It is up to us to adapt our training to support her body through this hormonal shift. If we keep throwing high intensity exercise at her in order to combat her mid-section fat gain, we can accidentally cause the opposite to happen. This isn’t to say that a woman in this transition can’t do high intensity training, rather that – as with everything we prescribe – it must be personalised and tailored to her capability, experience and lifestyle.

Lifestyle choices impact results

Many women today juggle the multiple demands of careers, families and domestic responsibilities, while also being bombarded with targeted messages tying their worth to their looks. They are time poor and inundated with often contradictory information, and marketing and social media-fanned misinformation, about health.

We have to teach our female clients how to make great choices for their bodies as often as possible.
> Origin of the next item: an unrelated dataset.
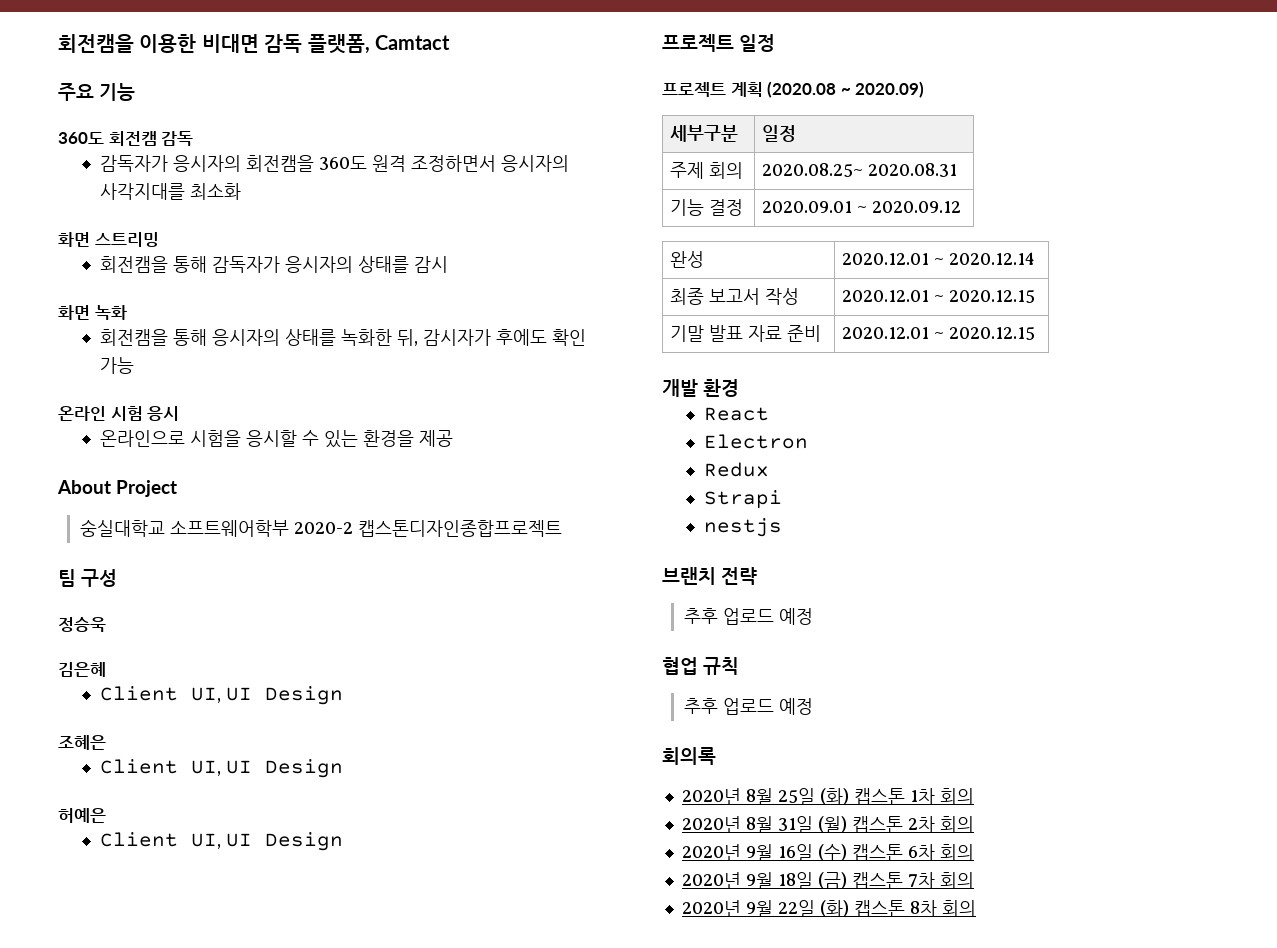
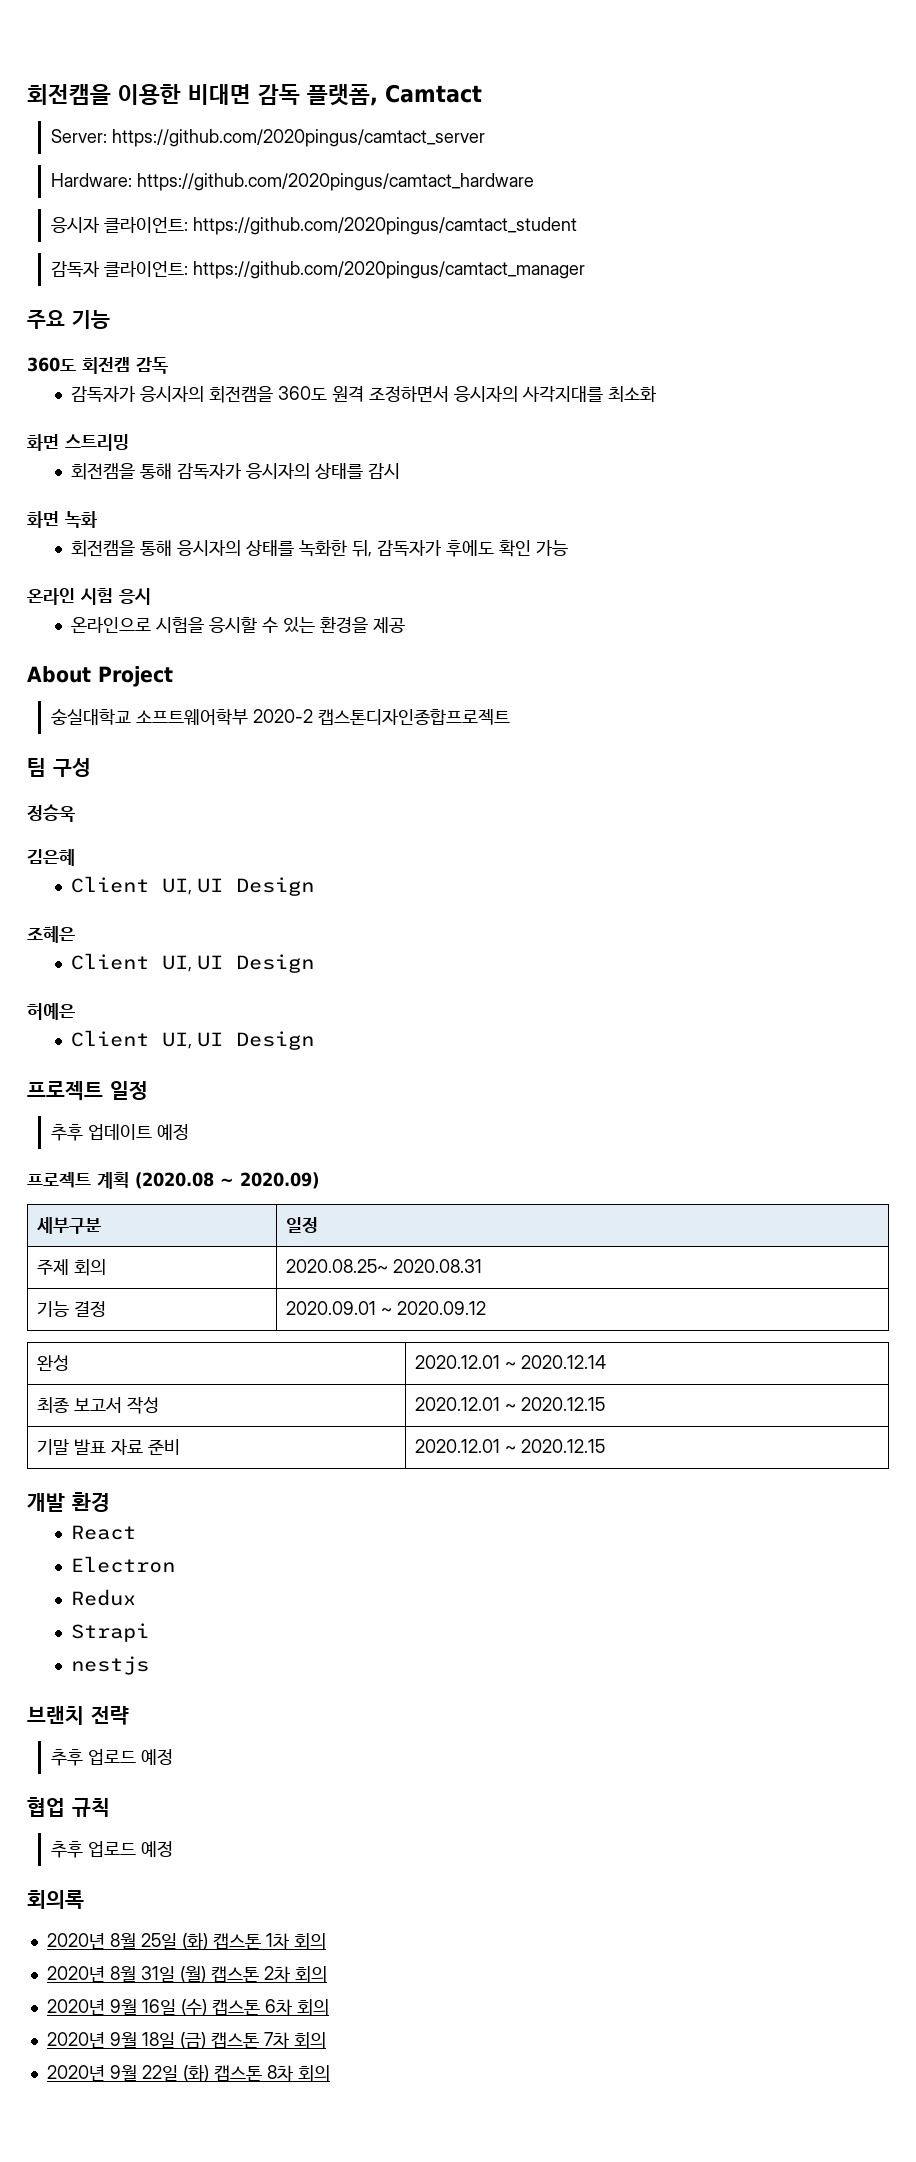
(450, 42) none -> [50,129,485,147] [50,173,534,191] [50,217,577,235] [50,261,585,279] // Server: https://github.com/2020pingus/camtact_server // Hardware: https://github.com/2020pingus/camtact_hardware // 응시자 클라이언트: https://github.com/2020pingus/camtact_student // 감독자 클라이언트: https://github.com/2020pingus/camtact_manager
[422,329,491,346] 감시자가 -> [376,540,442,557] 감독자가
(776, 43) none -> [50,1124,189,1141] // 추후 업데이트 예정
Each decision will impact her hormonal profile and therefore her overall health and wellbeing.

Some of the key things that can negatively impact a woman’s health are:

  • Chronic stress (and associated poor coping strategies)
  • Nutrient poor diets high in manufactured sugars and fats
  • Nutrient poor diets where there is low energy availability (e.g. dieting, detoxing, not eating enough calories)
  • Poor liver health
  • Excessive bouts of exercise, or long periods of exercise, coupled with low energy availability.

It’s time to start giving female clients the attention they deserve. It’s time to train women like women – knowing full well that they are more than capable of being fit, strong, powerful, fast and whatever else they want to be.

This means taking advantage of her monthly hormonal shifts over her menstrual cycle, paying attention to how the sex differences impact her ability to get results, using strength training to mitigate the effects of age-related decline, and delivering individualised, nuanced training programs.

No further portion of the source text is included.